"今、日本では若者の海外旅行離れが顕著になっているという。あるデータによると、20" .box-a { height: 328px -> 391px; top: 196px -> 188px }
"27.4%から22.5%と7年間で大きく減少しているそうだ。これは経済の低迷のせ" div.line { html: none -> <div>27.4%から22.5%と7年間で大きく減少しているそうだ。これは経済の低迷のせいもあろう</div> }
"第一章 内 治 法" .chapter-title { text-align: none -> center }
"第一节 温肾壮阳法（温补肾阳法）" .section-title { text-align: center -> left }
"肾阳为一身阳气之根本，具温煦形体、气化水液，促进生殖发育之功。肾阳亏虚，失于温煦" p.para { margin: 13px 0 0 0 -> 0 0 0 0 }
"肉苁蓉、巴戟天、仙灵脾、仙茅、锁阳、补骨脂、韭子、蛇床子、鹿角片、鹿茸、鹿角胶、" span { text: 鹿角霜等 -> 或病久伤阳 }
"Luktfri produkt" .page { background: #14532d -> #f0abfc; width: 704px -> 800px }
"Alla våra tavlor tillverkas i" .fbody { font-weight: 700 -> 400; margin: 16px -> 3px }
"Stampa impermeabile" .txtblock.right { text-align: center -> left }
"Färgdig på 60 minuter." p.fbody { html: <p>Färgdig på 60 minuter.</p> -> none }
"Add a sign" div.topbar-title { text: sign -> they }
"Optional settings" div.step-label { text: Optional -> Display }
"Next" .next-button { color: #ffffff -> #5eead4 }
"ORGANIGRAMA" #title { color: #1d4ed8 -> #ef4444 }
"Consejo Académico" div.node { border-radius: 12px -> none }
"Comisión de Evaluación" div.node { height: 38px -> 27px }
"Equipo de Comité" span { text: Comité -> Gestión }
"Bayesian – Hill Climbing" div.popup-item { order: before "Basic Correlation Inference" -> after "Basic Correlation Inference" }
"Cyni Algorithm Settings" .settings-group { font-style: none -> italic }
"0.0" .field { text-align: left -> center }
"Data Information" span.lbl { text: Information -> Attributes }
=====
— What is needed —
Your task is to say how many lines in the entries above contain the word "none". Please write only the number.

— Exercise answer —
5